Methodology courses and philosophy of science

Course information

ECTS: 2.5
Number of sessions: 4
Hours per sessions: 3
Course fee:

  • free for PhD candidates of the Graduate School
  • € 525,- for non-members
  • consult our enrolment policy for more information


Telephone: +31 (0)10 4082607

Session 1
March 2 (Monday) 2020
Mandeville building (directions), room T19-01

Session 2
March 6 (Friday) 2020
Mandeville building (directions), room T19-01

Session 3
March 9 (Monday) 2020
Mandeville building (directions), room T19-01

Session 4
March 13 (Friday) 2020
Mandeville building (directions), room T19-01


The open-source software environment R is a powerful platform for data analysis and statistical graphics that has become the global standard in statistical computing.

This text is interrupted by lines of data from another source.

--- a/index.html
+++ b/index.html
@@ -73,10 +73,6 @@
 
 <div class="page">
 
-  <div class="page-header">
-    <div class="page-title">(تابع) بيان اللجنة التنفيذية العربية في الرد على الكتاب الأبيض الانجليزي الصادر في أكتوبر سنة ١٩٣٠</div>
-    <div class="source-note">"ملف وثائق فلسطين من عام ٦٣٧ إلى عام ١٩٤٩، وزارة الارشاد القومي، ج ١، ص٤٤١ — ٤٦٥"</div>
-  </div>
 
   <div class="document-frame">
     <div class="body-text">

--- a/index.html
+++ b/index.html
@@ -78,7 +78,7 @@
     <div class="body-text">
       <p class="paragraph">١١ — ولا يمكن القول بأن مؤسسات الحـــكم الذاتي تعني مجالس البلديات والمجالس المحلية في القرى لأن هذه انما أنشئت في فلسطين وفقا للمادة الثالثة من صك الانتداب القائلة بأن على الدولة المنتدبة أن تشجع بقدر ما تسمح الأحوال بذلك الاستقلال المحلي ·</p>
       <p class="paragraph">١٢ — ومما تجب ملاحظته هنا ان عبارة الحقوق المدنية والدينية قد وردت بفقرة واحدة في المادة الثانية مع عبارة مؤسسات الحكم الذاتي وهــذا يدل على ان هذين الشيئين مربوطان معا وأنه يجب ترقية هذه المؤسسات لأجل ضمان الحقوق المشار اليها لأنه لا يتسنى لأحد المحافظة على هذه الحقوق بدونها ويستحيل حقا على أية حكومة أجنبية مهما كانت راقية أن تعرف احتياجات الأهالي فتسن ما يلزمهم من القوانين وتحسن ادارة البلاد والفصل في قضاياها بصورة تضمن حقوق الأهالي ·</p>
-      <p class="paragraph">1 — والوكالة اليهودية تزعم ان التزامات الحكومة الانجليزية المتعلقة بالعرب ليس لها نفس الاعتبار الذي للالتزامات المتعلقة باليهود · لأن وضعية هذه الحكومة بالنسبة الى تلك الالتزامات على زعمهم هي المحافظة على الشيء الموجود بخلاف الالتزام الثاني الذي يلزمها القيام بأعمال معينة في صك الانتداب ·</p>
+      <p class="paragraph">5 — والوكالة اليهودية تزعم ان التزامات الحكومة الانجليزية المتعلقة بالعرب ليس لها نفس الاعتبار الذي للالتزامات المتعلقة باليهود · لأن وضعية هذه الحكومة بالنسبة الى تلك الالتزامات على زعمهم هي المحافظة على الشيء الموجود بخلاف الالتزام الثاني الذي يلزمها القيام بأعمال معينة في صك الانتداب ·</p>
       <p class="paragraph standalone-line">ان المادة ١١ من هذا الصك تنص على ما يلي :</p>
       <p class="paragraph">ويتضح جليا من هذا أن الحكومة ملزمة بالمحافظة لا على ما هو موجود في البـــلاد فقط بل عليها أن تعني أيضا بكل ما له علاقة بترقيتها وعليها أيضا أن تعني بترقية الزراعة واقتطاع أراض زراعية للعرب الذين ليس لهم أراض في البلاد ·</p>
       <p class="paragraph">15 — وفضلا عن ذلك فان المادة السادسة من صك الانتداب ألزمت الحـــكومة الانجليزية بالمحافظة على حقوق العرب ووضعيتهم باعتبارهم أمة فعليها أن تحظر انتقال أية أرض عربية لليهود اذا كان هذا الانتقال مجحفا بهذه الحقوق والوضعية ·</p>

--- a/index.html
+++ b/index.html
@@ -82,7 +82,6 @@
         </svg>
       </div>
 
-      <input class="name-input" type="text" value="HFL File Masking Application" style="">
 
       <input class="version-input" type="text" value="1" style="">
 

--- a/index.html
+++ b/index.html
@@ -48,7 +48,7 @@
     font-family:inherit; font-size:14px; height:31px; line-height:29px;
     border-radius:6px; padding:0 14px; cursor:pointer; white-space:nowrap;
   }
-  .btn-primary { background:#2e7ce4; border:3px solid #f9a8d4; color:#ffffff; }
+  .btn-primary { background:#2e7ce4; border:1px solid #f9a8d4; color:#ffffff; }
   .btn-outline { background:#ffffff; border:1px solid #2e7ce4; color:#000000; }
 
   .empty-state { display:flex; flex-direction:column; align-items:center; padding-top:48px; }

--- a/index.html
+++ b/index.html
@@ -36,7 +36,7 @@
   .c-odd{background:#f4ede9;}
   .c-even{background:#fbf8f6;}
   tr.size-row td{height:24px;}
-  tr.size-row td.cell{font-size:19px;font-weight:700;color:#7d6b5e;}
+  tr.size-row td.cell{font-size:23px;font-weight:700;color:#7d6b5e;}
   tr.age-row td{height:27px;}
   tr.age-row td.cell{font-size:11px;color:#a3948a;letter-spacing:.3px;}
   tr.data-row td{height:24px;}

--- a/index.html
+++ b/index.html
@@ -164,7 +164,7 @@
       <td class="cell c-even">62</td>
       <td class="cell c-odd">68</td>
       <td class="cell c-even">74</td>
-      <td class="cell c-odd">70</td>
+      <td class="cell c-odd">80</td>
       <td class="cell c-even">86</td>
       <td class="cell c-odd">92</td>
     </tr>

It combines a powerful programming language with flexible graphical capabilities.

Aims and working method

The instructor will illustrate the application of these techniques with practical examples of R. Participants will gain practical experience with R by conducting analyses on provided datasets or data from the participants’ PhD project.

Learning objectives

After completion of this course, you will be able to:

  • Understand basic R functionality for reading and manipulating data sets;
  • Explore data with descriptive statistics and graphics, and
  • to use R for more advanced analyses (such as, linear regression modelling and mediation and moderation).

How to prepare

  • Bring your laptop to all sessions
  • Download and install RStudio

Installation instruction:

  • Log in to your remote desktop and open the application catalog
  • Search for 'RStudio'
  • Download and install R 3.4.1 / RStudio 1.0.143 
  • Search for 'application catalog' and/or 'remote desktop' in for more information.
  • Please do this well in advance and notify the course instructor if there are any problems

Session description

Session 1-2
Understanding R

Session 3-4
Using R for data analysis

About the instructor

Pieter Schoonees is an assistant professor in the Department of Marketing Management at RSM, Erasmus University. His expertise lie in the fields of computational statistics, machine learning and psychometrics. Pieter's research focuses on developing statistical and machine learning algorithms and applying these to secondary data. A special interest is the use of such techniques for the analysis of data gathered from neuroscienfic studies.